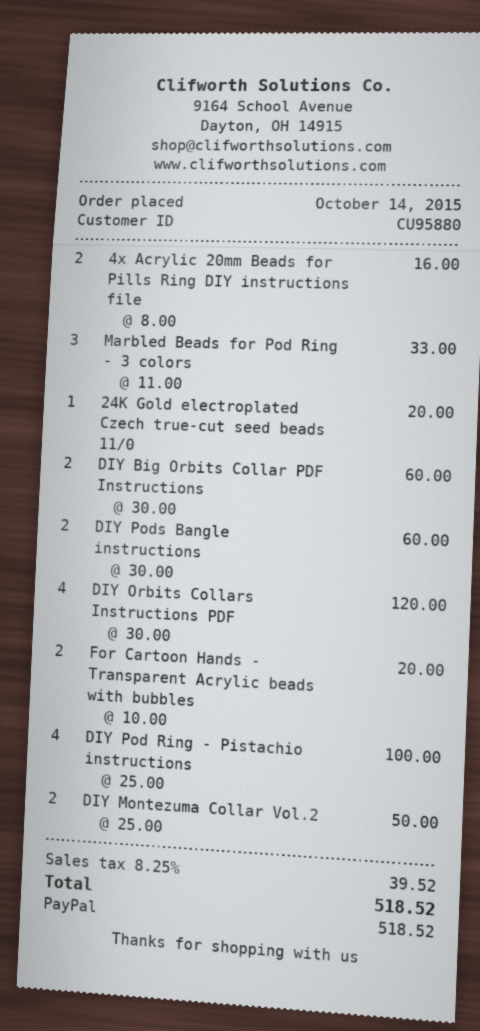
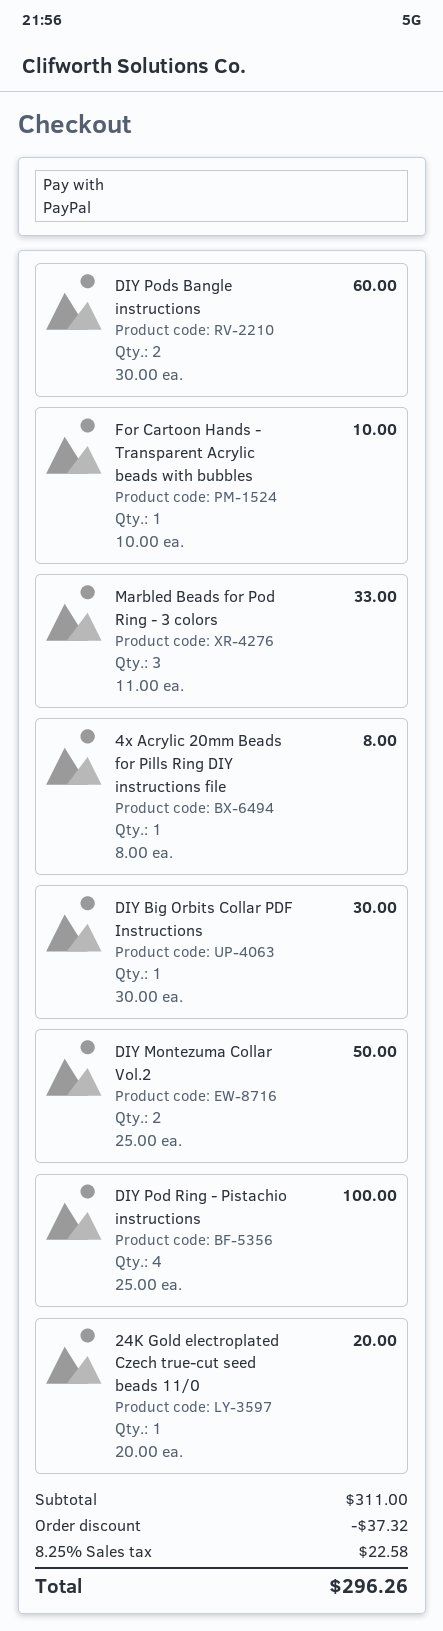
4x Acrylic 20mm Beads for Pills Ring DIY instructions file: 2 x 8.00 = 16.00 -> 1 x 8.00 = 8.00
DIY Big Orbits Collar PDF Instructions: 2 x 30.00 = 60.00 -> 1 x 30.00 = 30.00
DIY Orbits Collars Instructions PDF: 4 x 30.00 = 120.00 -> none
For Cartoon Hands - Transparent Acrylic beads with bubbles: 2 x 10.00 = 20.00 -> 1 x 10.00 = 10.00
discount: none -> 37.32
tax: 8.25% = 39.52 -> 8.25% = 22.58
total: 518.52 -> 296.26

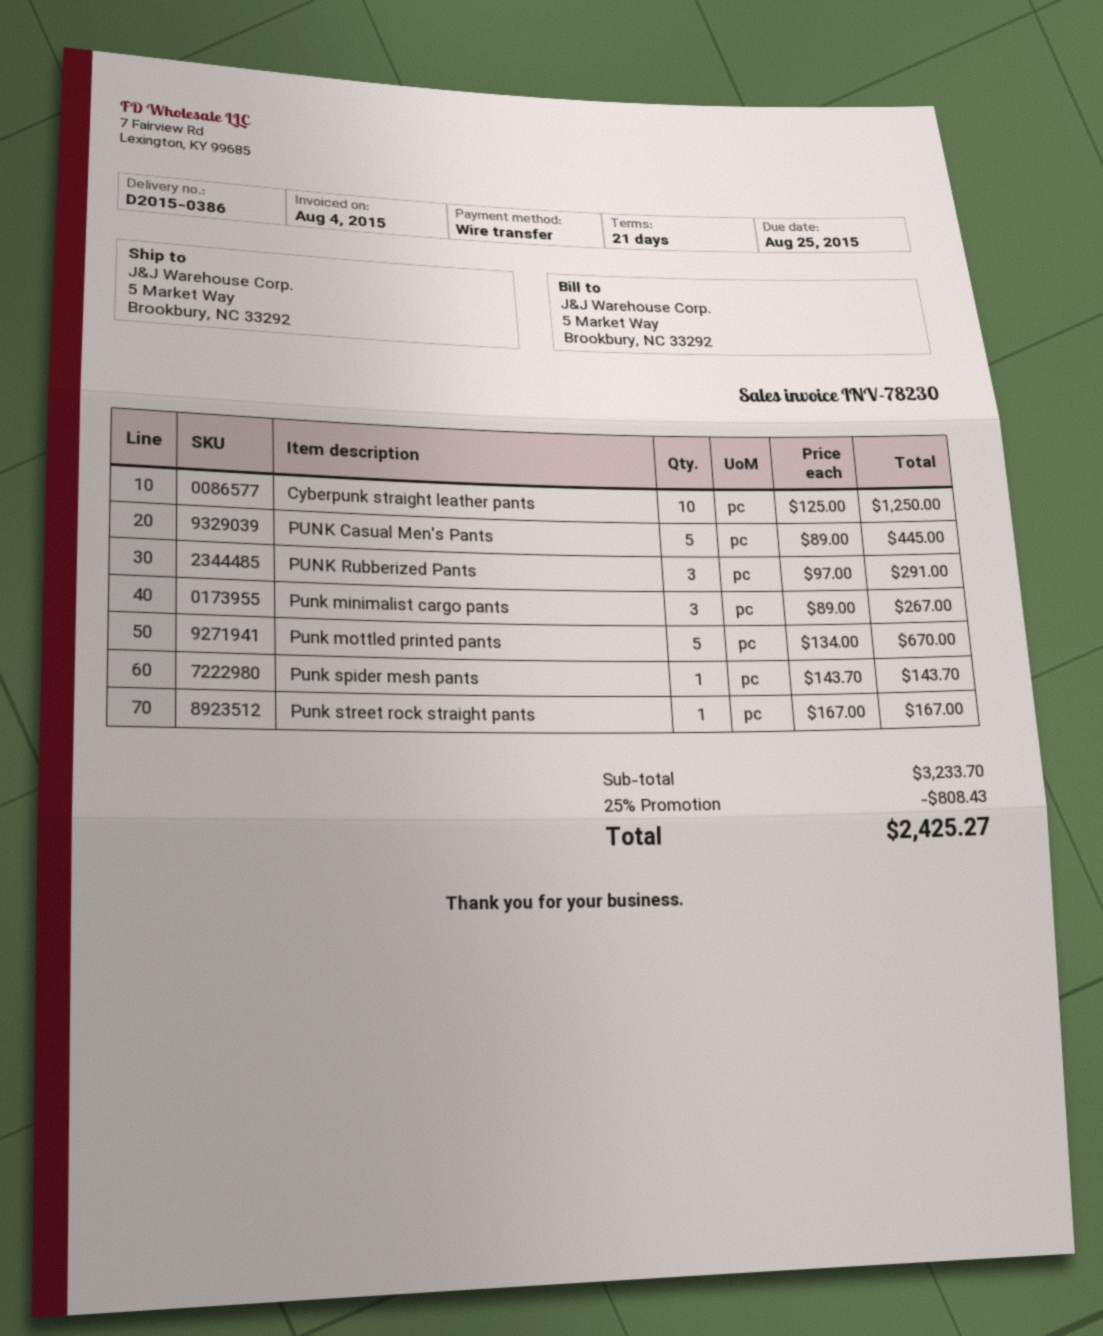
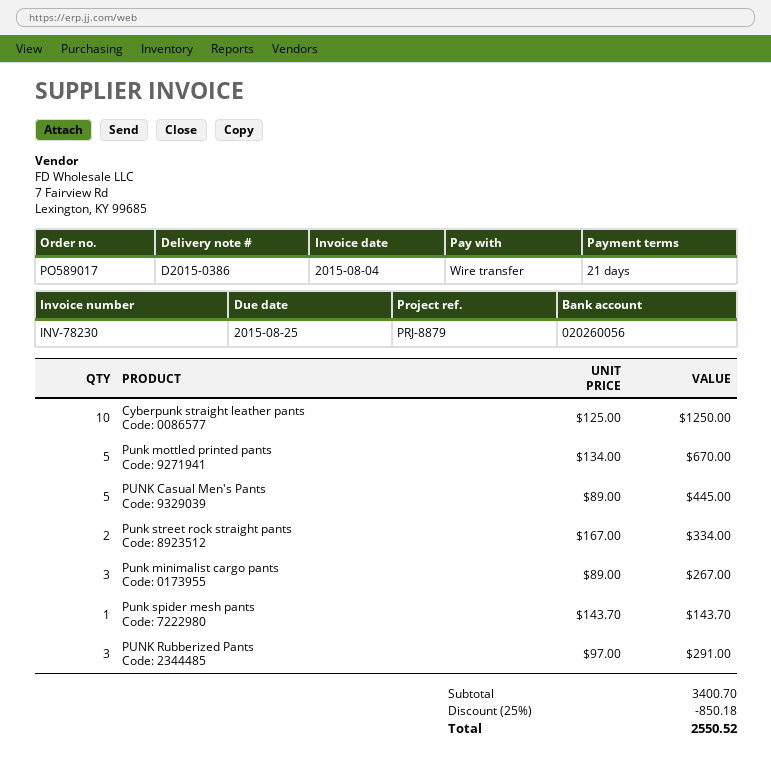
Punk street rock straight pants: 1 x 167.00 = 167.00 -> 2 x 167.00 = 334.00
subtotal: 3233.70 -> 3400.70
discount: 25% = 808.43 -> 25% = 850.18
total: 2425.27 -> 2550.52

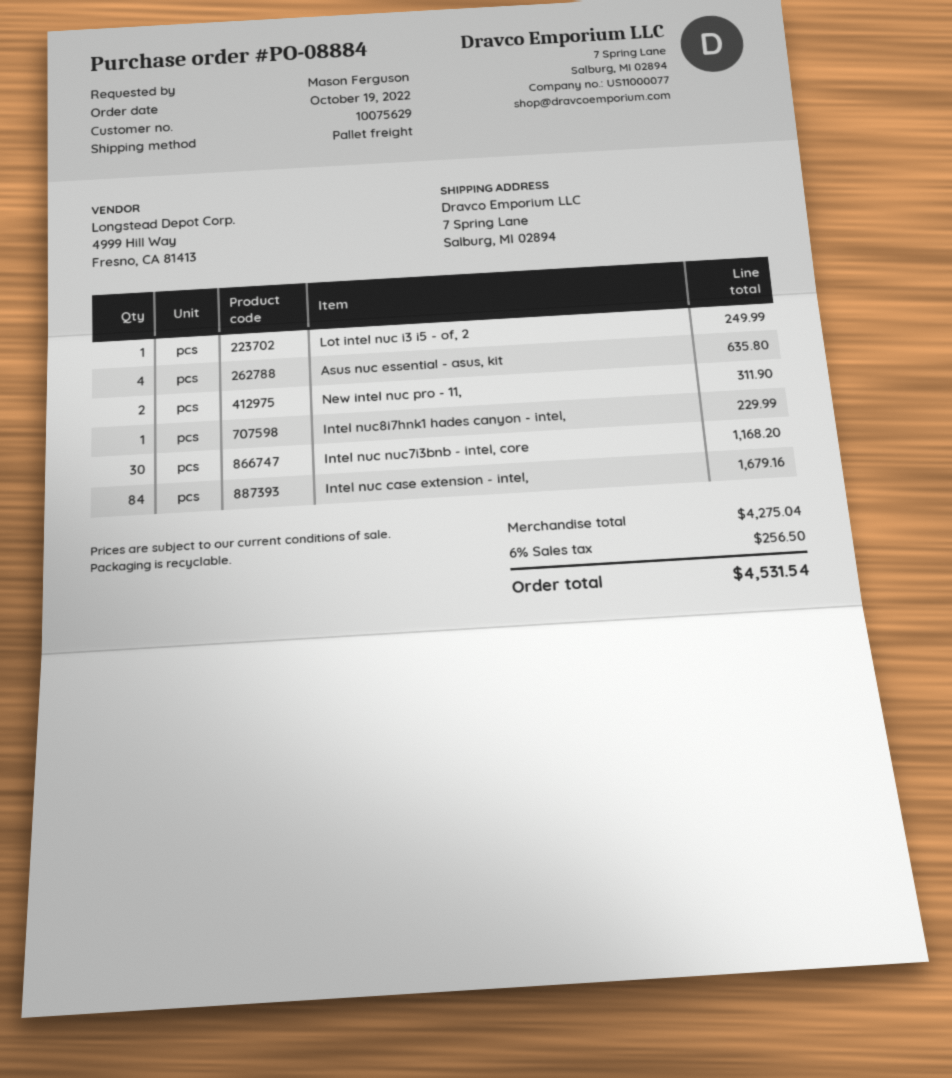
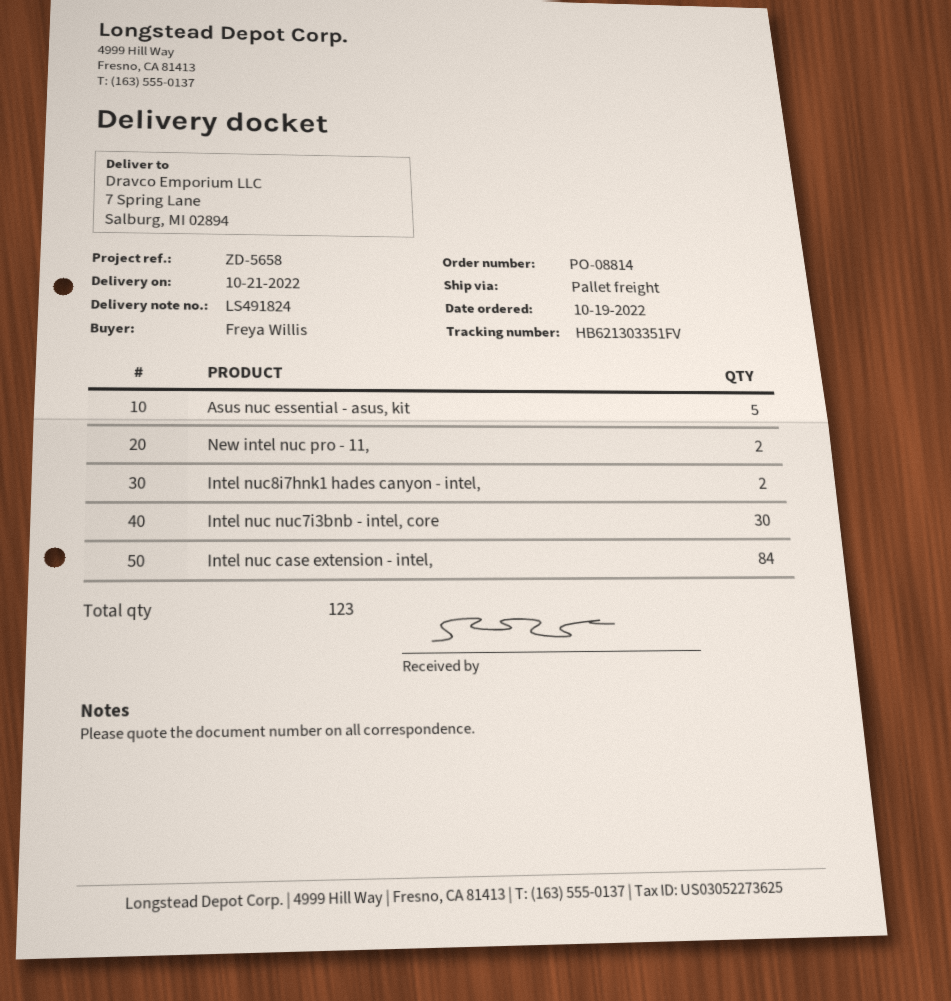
order number: PO-08884 -> PO-08814
ordered by: Mason Ferguson -> Freya Willis
Lot intel nuc i3 i5 - of, 2: 1 -> none
Asus nuc essential - asus, kit: 4 -> 5
Intel nuc8i7hnk1 hades canyon - intel,: 1 -> 2

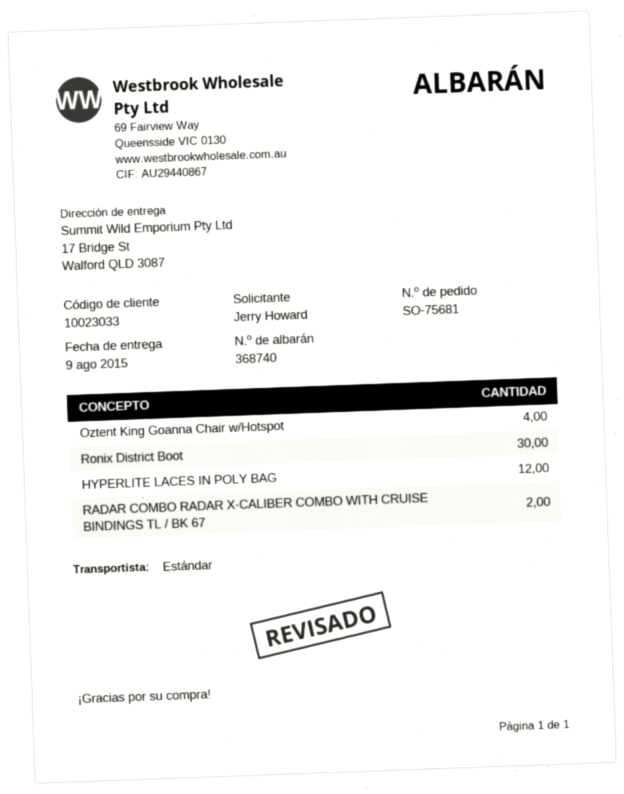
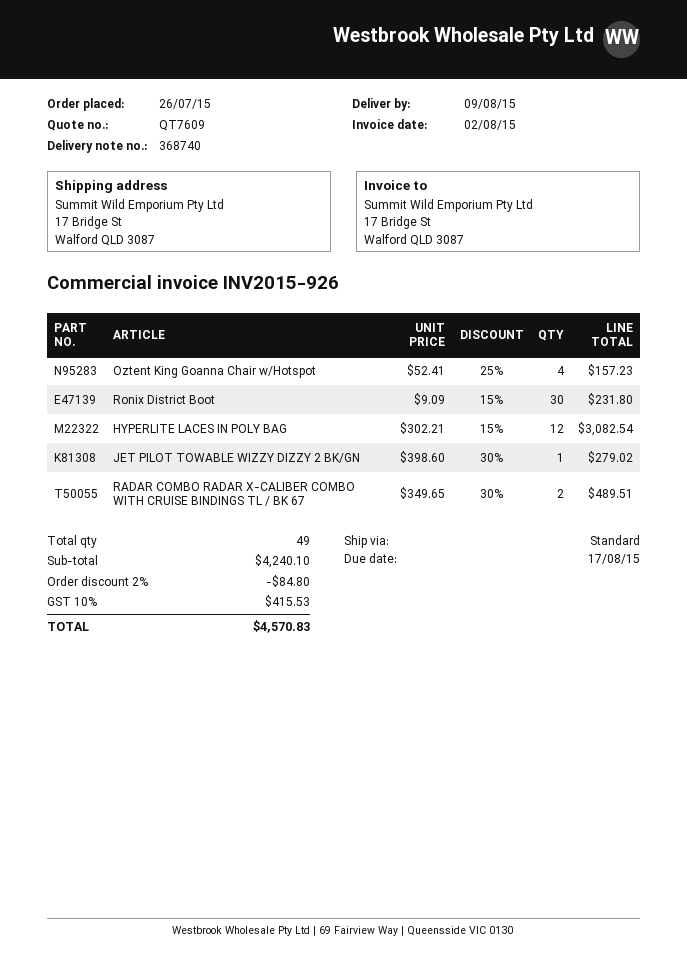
JET PILOT TOWABLE WIZZY DIZZY 2 BK/GN: none -> 1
──────
Work item
Exclude all images, then retype the records above without alteration.

Written response
4x Acrylic 20mm Beads for Pills Ring DIY instructions file: 2 x 8.00 = 16.00 -> 1 x 8.00 = 8.00
DIY Big Orbits Collar PDF Instructions: 2 x 30.00 = 60.00 -> 1 x 30.00 = 30.00
DIY Orbits Collars Instructions PDF: 4 x 30.00 = 120.00 -> none
For Cartoon Hands - Transparent Acrylic beads with bubbles: 2 x 10.00 = 20.00 -> 1 x 10.00 = 10.00
discount: none -> 37.32
tax: 8.25% = 39.52 -> 8.25% = 22.58
total: 518.52 -> 296.26

Punk street rock straight pants: 1 x 167.00 = 167.00 -> 2 x 167.00 = 334.00
subtotal: 3233.70 -> 3400.70
discount: 25% = 808.43 -> 25% = 850.18
total: 2425.27 -> 2550.52

order number: PO-08884 -> PO-08814
ordered by: Mason Ferguson -> Freya Willis
Lot intel nuc i3 i5 - of, 2: 1 -> none
Asus nuc essential - asus, kit: 4 -> 5
Intel nuc8i7hnk1 hades canyon - intel,: 1 -> 2

JET PILOT TOWABLE WIZZY DIZZY 2 BK/GN: none -> 1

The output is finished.